### Work instruction
Each line of the records that includes "redis" should be found and copied.

(Change listing data)
------
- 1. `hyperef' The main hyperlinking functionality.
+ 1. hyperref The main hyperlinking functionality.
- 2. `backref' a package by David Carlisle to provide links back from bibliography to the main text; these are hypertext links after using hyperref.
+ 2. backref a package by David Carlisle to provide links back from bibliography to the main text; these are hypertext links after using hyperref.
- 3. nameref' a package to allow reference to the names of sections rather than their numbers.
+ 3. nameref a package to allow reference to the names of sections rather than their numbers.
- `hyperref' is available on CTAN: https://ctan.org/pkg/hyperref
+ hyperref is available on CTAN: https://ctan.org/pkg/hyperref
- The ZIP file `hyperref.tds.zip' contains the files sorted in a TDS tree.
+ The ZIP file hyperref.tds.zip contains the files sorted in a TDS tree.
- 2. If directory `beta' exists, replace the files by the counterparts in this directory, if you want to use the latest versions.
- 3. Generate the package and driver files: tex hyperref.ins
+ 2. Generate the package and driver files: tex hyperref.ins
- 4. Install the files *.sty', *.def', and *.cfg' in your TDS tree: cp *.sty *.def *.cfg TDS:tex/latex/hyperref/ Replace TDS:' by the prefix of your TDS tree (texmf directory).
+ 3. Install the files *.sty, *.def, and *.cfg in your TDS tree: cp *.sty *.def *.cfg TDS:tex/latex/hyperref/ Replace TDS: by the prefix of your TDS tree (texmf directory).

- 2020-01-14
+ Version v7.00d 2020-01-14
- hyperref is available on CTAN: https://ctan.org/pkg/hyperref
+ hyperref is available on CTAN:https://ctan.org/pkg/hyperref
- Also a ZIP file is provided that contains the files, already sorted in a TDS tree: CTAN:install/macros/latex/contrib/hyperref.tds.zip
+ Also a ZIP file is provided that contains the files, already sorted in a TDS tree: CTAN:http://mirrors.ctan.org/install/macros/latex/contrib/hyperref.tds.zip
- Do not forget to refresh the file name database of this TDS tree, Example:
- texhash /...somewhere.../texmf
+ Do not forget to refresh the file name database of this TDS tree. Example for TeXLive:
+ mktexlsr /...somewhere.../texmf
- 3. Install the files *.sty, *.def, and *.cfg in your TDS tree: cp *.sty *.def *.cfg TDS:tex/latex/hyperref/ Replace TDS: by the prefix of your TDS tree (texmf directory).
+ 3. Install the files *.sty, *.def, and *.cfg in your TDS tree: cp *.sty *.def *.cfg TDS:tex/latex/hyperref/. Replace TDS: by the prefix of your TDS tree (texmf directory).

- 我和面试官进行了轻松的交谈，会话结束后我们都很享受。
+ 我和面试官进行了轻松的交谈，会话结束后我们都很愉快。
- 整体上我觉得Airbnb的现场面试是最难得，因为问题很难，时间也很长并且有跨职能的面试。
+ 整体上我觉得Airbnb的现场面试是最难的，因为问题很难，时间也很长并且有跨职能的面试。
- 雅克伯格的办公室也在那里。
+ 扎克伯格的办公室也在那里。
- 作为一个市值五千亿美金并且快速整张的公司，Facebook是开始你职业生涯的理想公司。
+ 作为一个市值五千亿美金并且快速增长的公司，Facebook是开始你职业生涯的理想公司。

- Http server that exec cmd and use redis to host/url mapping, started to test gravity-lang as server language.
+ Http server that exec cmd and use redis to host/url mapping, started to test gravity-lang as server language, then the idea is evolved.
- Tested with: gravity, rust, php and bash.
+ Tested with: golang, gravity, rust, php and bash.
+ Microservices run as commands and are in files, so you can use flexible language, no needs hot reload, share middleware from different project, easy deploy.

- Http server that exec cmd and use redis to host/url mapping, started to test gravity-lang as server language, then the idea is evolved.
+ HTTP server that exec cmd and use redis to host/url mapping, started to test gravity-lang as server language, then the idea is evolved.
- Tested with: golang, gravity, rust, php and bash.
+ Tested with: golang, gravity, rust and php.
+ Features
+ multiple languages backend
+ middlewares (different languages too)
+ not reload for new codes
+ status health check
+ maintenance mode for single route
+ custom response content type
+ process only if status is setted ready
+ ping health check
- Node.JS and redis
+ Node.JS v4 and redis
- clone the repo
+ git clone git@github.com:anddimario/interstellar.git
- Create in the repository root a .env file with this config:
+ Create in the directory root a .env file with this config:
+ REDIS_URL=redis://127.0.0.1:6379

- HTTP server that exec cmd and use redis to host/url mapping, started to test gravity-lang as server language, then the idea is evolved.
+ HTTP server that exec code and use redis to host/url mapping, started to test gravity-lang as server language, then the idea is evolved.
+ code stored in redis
------
### Output for this exercise
- Http server that exec cmd and use redis to host/url mapping, started to test gravity-lang as server language.
+ Http server that exec cmd and use redis to host/url mapping, started to test gravity-lang as server language, then the idea is evolved.
- Http server that exec cmd and use redis to host/url mapping, started to test gravity-lang as server language, then the idea is evolved.
+ HTTP server that exec cmd and use redis to host/url mapping, started to test gravity-lang as server language, then the idea is evolved.
- Node.JS and redis
+ Node.JS v4 and redis
+ REDIS_URL=redis://127.0.0.1:6379
- HTTP server that exec cmd and use redis to host/url mapping, started to test gravity-lang as server language, then the idea is evolved.
+ HTTP server that exec code and use redis to host/url mapping, started to test gravity-lang as server language, then the idea is evolved.
+ code stored in redis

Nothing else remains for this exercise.